Wole Soyinka Visits NYU Abu Dhabi

The distinguished Nobel laureate in Literature engaged in several dialogues with the NYU Abu Dhabi community.

Feb 22, 2020

(Editor's note: This piece was originally published in issue 174 but is included in our new issue #BlackLivesMatter to highlight the voices and experiences of Black members of our community.)
In mid-Feb, NYU Abu Dhabi hosted Wole Soyinka, who in 1986 became the first black African writer to receive the Nobel Prize in Literature. The Nigerian playwright, poet, essayist and political activist has drawn acclaim for an expansive oeuvre that, “in a wide cultural perspective and with poetic overtones, fashions the drama of existence.”

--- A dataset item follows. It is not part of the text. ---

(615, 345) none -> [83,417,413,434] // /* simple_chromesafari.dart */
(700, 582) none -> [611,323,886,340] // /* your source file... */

Born on July 13, 1934, in Abeokuta, Nigeria, to a Yoruba family, Soyinka pursued his education at the Government College and University College in Ibadan before moving to the University of Leeds in England to graduate with a degree in English. After founding his acting company — The 1960 Masks — in 1958, Soyinka became implicated in the struggle for Nigerian independence.

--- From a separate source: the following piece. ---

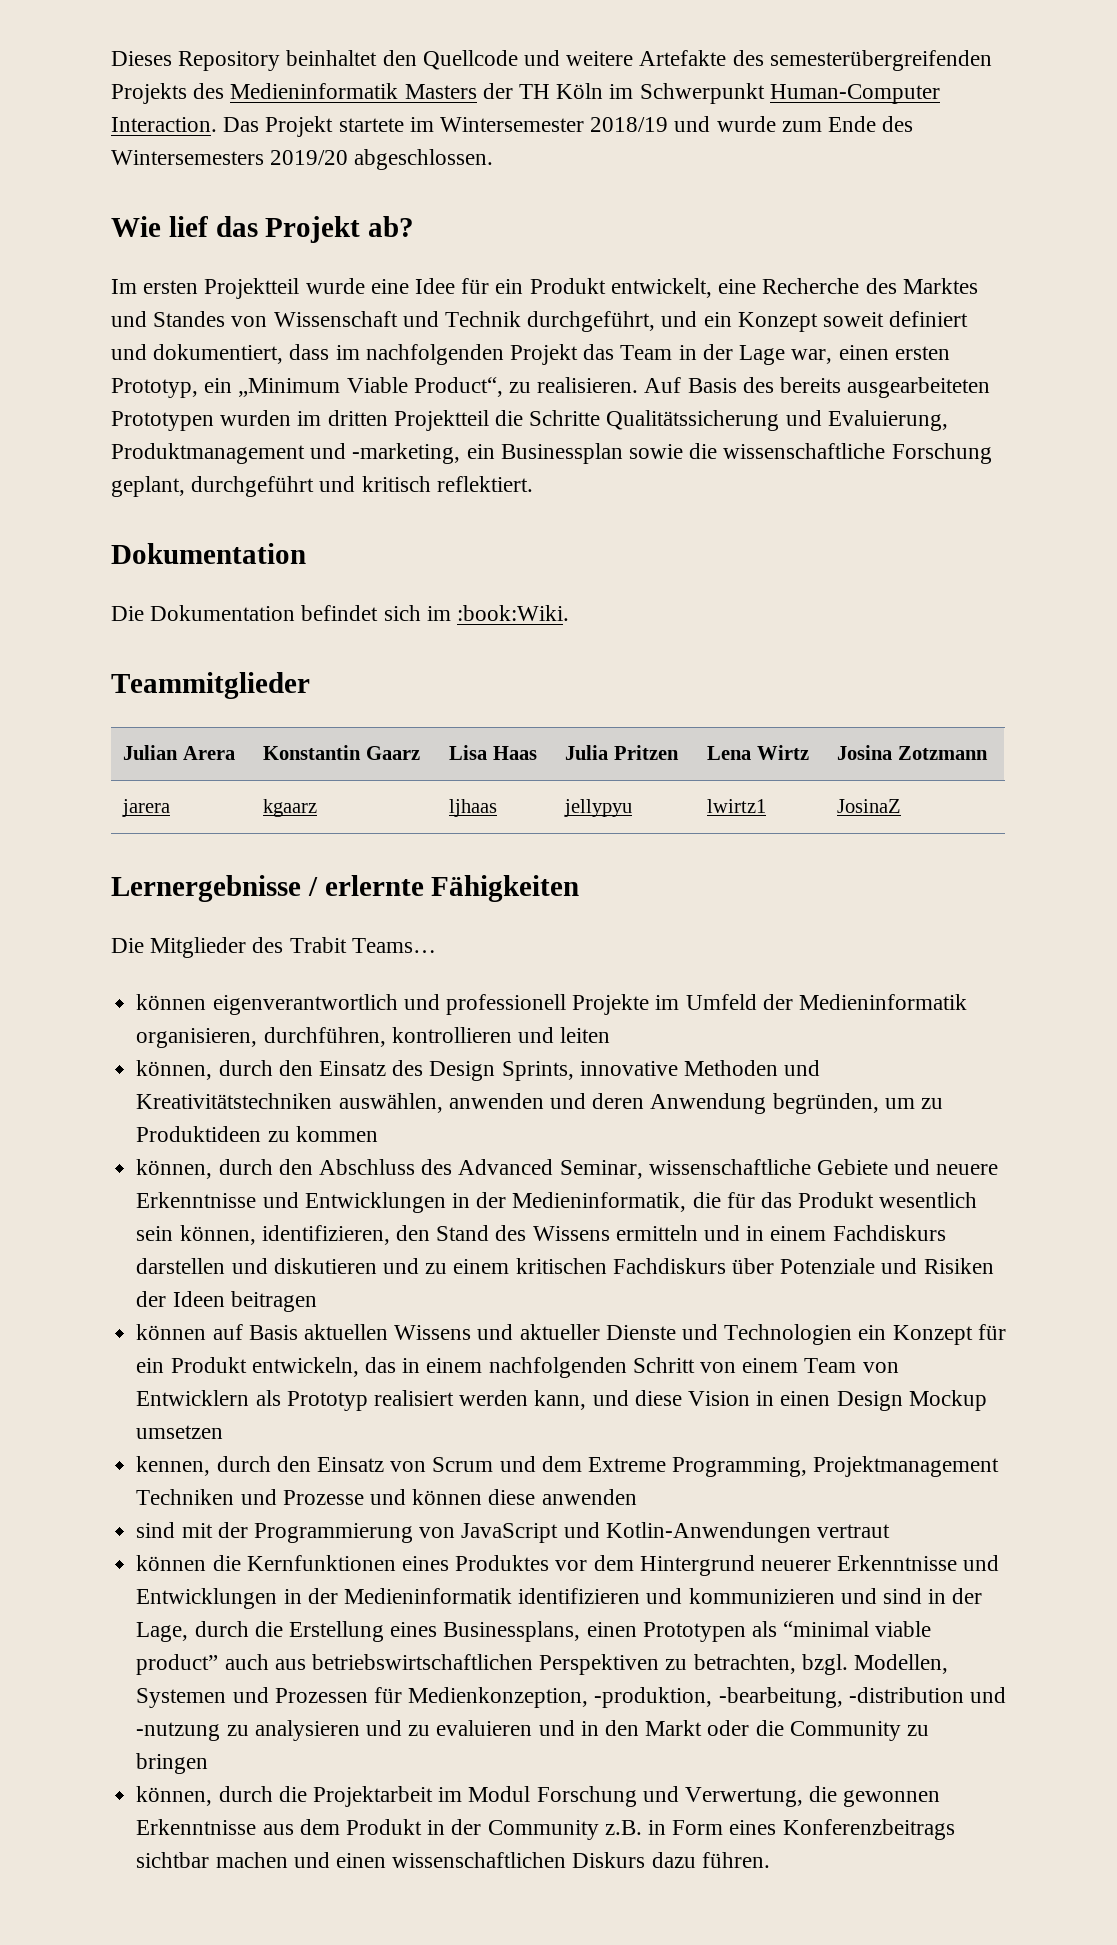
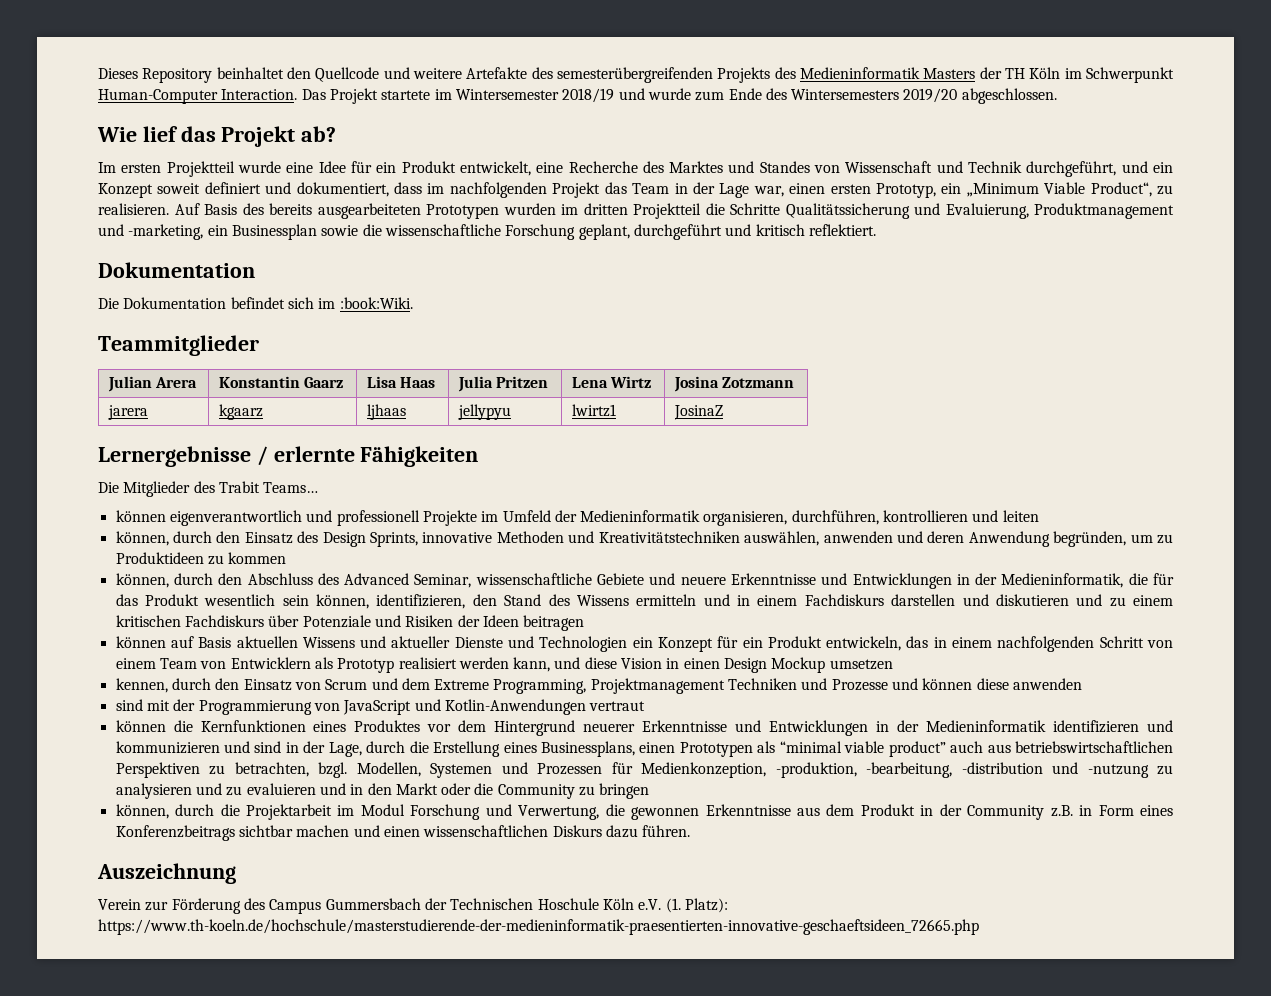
(770, 1860) none -> [97,863,236,884] [98,898,728,914] [98,919,979,935] // Auszeichnung // Verein zur Förderung des Campus Gummersbach der Technischen Hoschule Köln e.V. (1. Platz): https://www.th-koeln.de/hochschule/masterstudierende-der-medieninformatik-praesentierten-innovative-geschaeftsideen_72665.php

The 1960 premiere of his play “A Dance of the Forests” coincided with the year of Nigeria’s declaration of independence, a work that distinguished itself from other “anodyne celebrations of nationhood . . . [by bringing] ancestors to life to comment shrewdly on both past and present. In many ways, that complex though (literally) fantastic play may be seen as a source for much of his later work” in that “Soyinka’s main weapon was satire.” In other words, “the play satirizes the fledgling nation by stripping it of romantic legend and by showing that the present is no more a golden age than was the past.”

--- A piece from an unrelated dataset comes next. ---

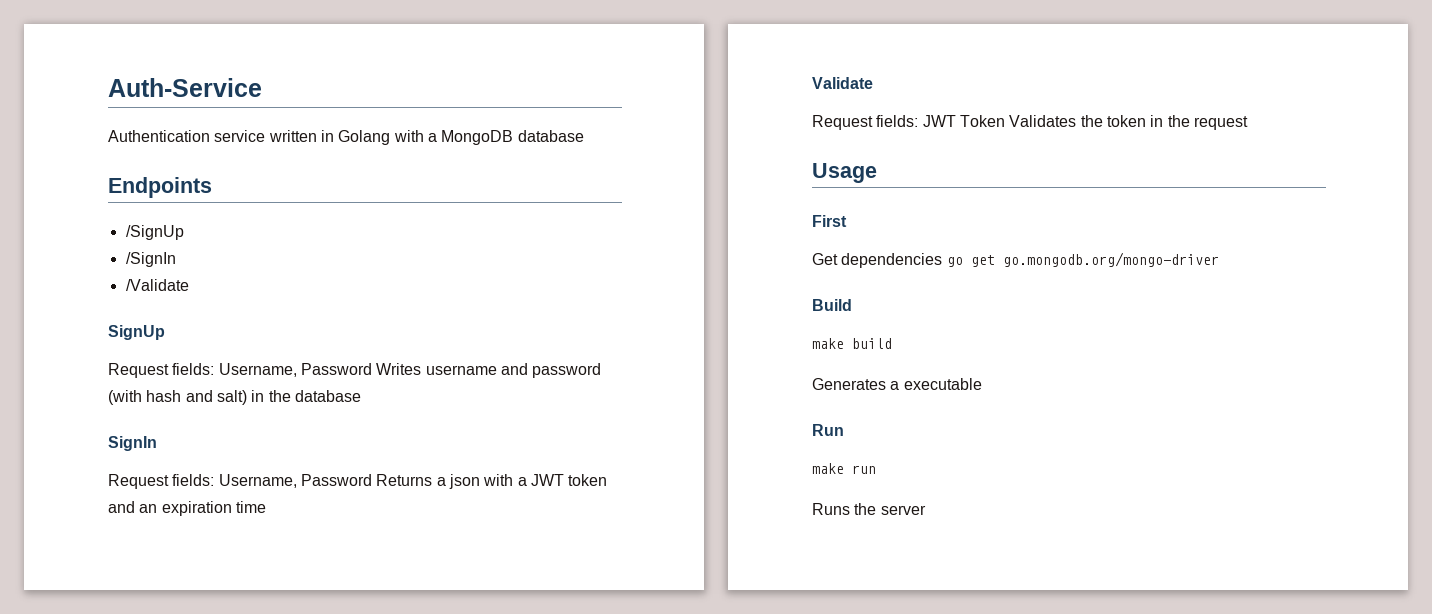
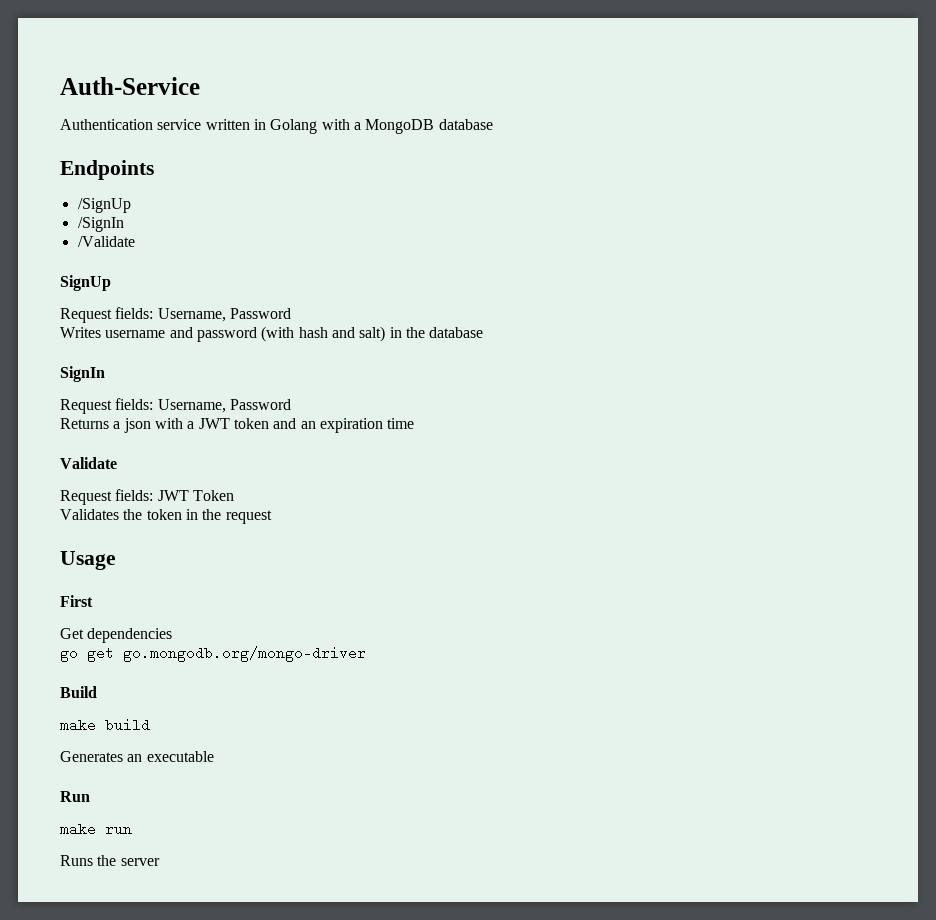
(372, 369) none -> (291, 313) //
(372, 480) none -> (291, 404) //
(1005, 121) none -> (234, 495) //
(943, 260) none -> (173, 635) //
[890,381,900,390] a -> [127,754,143,762] an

This debut gave way to the production of an immense literary corpus of plays, novels and literary journal articles, in addition to a lifetime punctured by spells of upheaval. At times, his activism has yielded dramatic consequences; these include his imprisonment in 1967-1979 in response to his opposition to the escalation of the Nigerian Civil War in Biafra, and his escape from Nigeria in 1994 on a 12-hour motorbike ride after voicing support for the application of international sanctions against General Sani Abacha’s military government.
Soyinka drew on this rich intellectual and political legacy when engaging in a dialogue with the NYUAD community at two principal events: a discussion with students from the Africa Global Student Interest Group on Feb. 17, and a public conversation on the following day between Soyinka and Tishani Doshi, Visiting Assistant Professor of Practice, Literature, and Creative Writing.
Under the direction of the SIG’s president, Ribka Tewelde, Class of 2023, Africa Global also organized a screening of “Négritude: A Dialogue Between Wole Soyinka and Senghor”, a film that broaches the disagreements and commonalities between the perspectives of Soyinka and one of the founding fathers of the Négritude movement, the Senegalese writer Léopold Senghor.
The intellectual currents of négritude, Afro-Pessimism and Afro-Renaissance dominated the various dialogues Soyinka undertook with the NYUAD community. Other recurrent themes were those of dispossession, absurdity and the role dramatists have to play in shedding a light — in the words of Soyinka, “lifting a corner” — on the injustices they witness.